Chest day is a common practice at most workout gyms. It’s a starting point and core for building the perfect physique. With machines, weights, and classes galore, newcomers need a beginner’s guide for building chest muscles. Our personal trainers welcome you to begin your workout and suggest starting with these five exercises.

Push-ups

This is one of the most convenient and accessible chest exercises. The benefits range from an increase in functional strength to posture improvement. Push-ups also have cardiovascular benefits. When doing this exercise, you only use your body weight to enhance muscle growth. Work towards 150-200 push-ups each chest day.

Pull-ups

These build muscle through your lats, mid-back, deltoids, biceps, triceps, and core muscles.

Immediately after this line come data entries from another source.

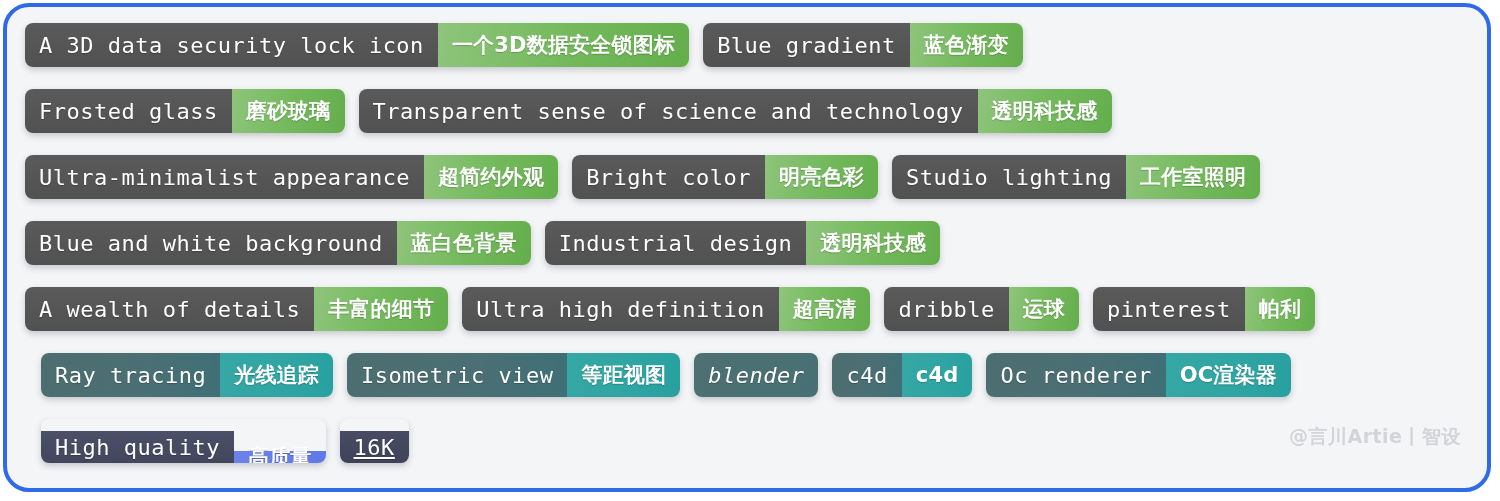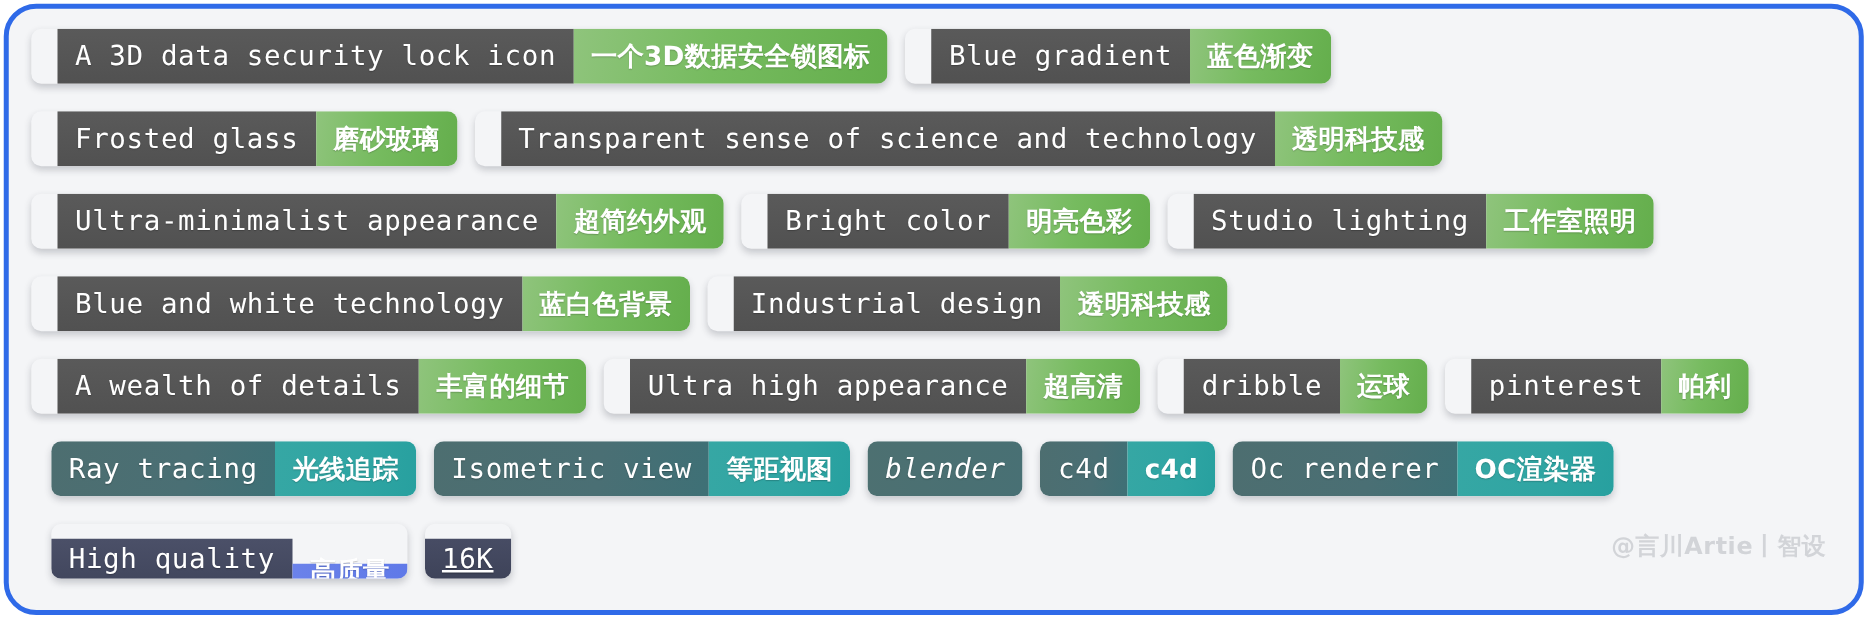--- a/index.html
+++ b/index.html
@@ -85,7 +85,6 @@
   
   .tag.green .seg.en {
     background: linear-gradient(180deg, #5a5a5a 0%, #515151 100%);
-    margin-left: 21px;
   }
   .tag.green .seg.zh {
     background: linear-gradient(100deg, #8fc47c 0%, #76bb5f 45%, #64ae4c 100%);

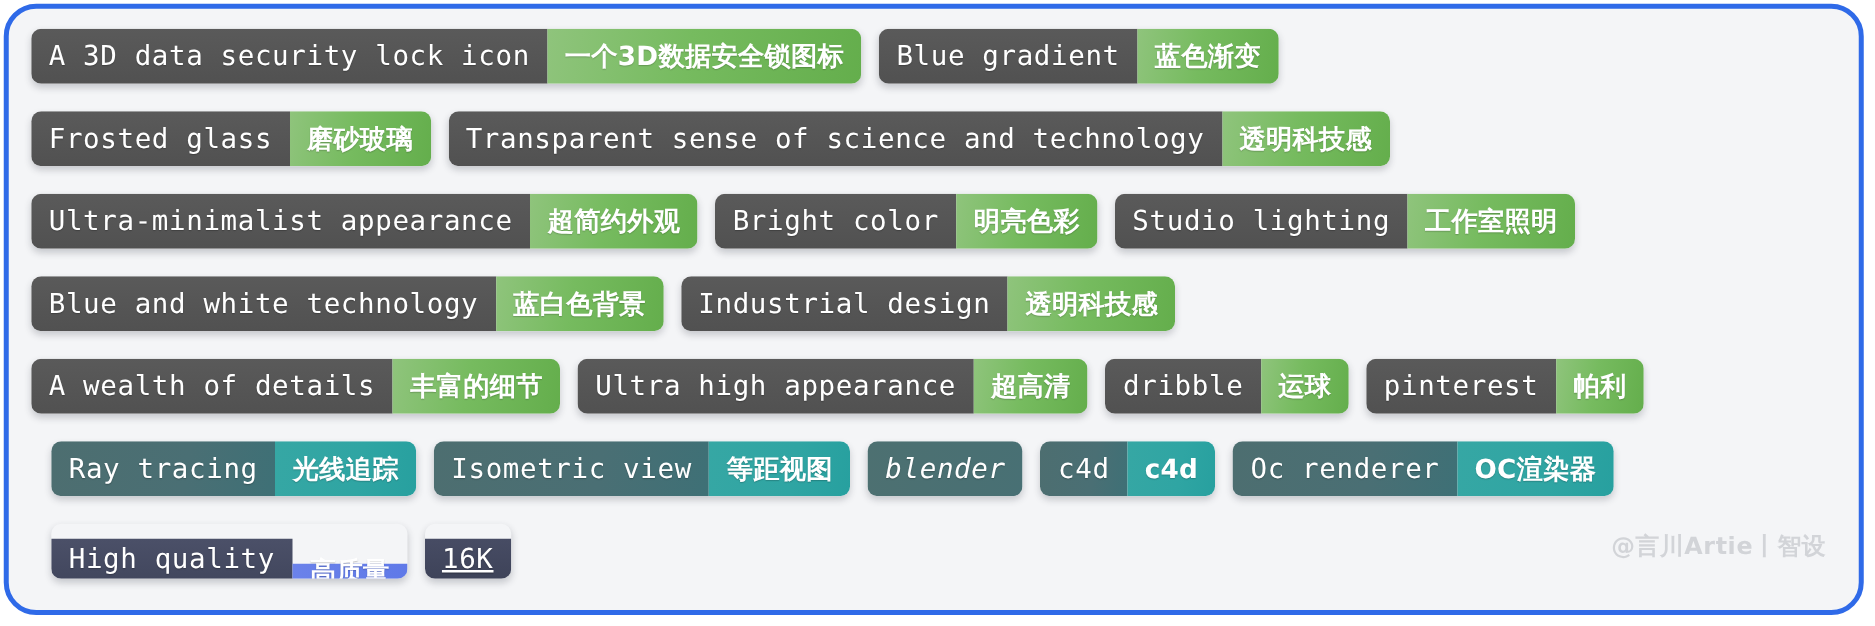--- a/index.html
+++ b/index.html
@@ -168,7 +168,7 @@
       </div>
       <div class="tag-row">
         <div class="tag green">
-          <span class="seg en">Blue and white technology</span>
+          <span class="seg en">Blue and white background</span>
           <span class="seg zh">蓝白色背景</span>
         </div>
         <div class="tag green">

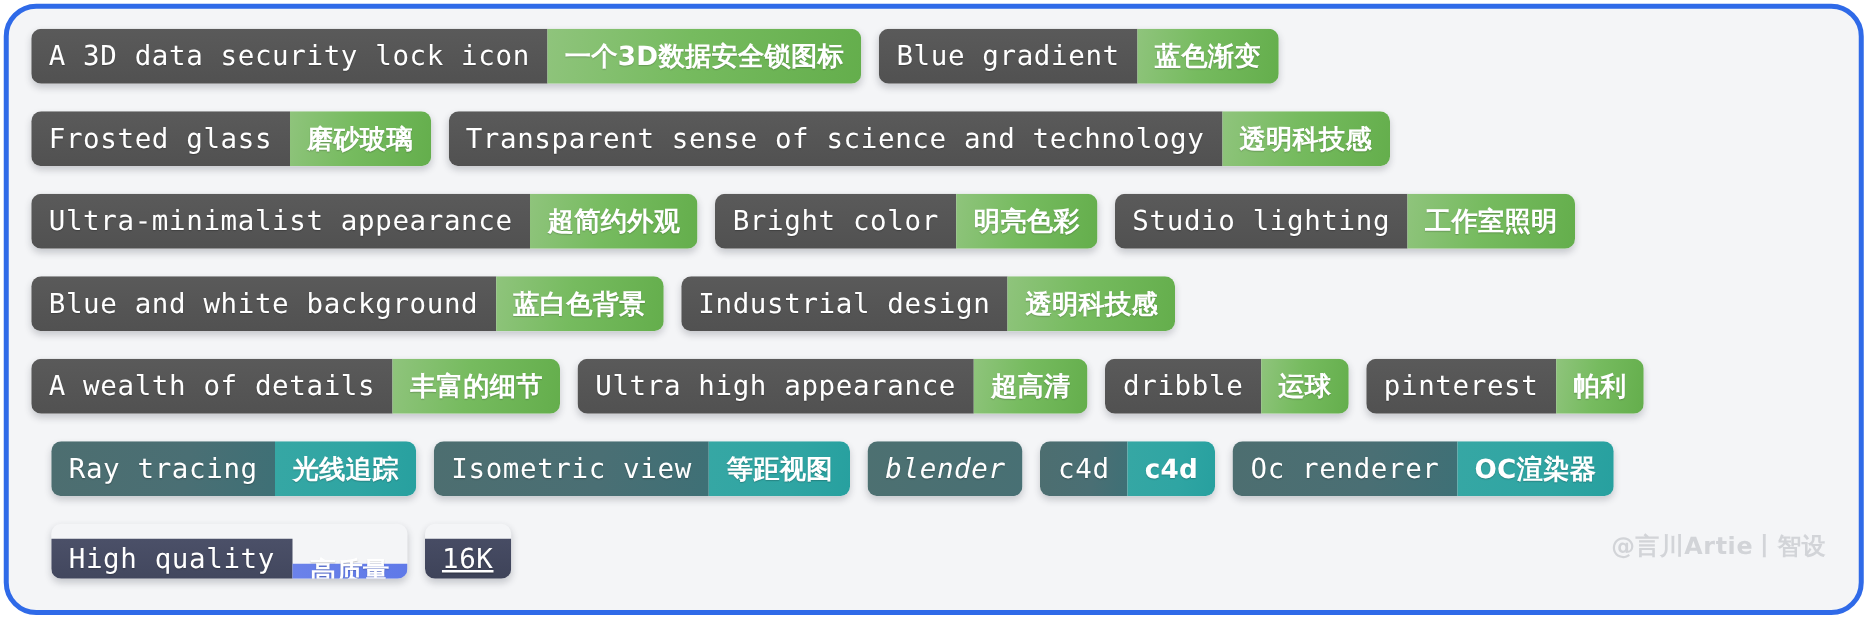--- a/index.html
+++ b/index.html
@@ -182,7 +182,7 @@
           <span class="seg zh">丰富的细节</span>
         </div>
         <div class="tag green">
-          <span class="seg en">Ultra high appearance</span>
+          <span class="seg en">Ultra high definition</span>
           <span class="seg zh">超高清</span>
         </div>
         <div class="tag green">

Start with 10 reps per set, and then build up to 50 reps. Take your time and build up your endurance. The number of reps will increase as your body adjusts to the workout.

Fly

The shoulders and deltoids two major muscle groups this exercise targets. Fly’s tone the pectoral muscles by using a pushing force to strengthen the chest muscles, adding balance from the torso. Fly’s also improve athletic power related to swinging, pushing, and pulling.

Dips

This pushing exercise focuses on the chest, triceps, and front/back shoulders. You can combine dips with other exercises to get more out of the workout session (i.e. pulldowns). The best part about this exercise is that you can add weights for a greater challenge and better results.

Chest Press

The focus of this exercise are the fan shaped pectoral muscles located at the front of the chest wall. The secondary target muscles are the front shoulders —the anterior deltoids— and the triceps. Besides the fact that you use a machine for less resistance, the chest press is similar to benching. This is a good exercise for the beginners to build endurance.

Don’t stop there

Devote two days a week to these exercises. You will need time to recover and work on other muscle groups in between chest days. Once these moves feel too easy, it’s time to up the ante. Increase the intensity with more weight and change up your sets. If you are ever in doubt, talk to a personal trainer about your chest workout goals.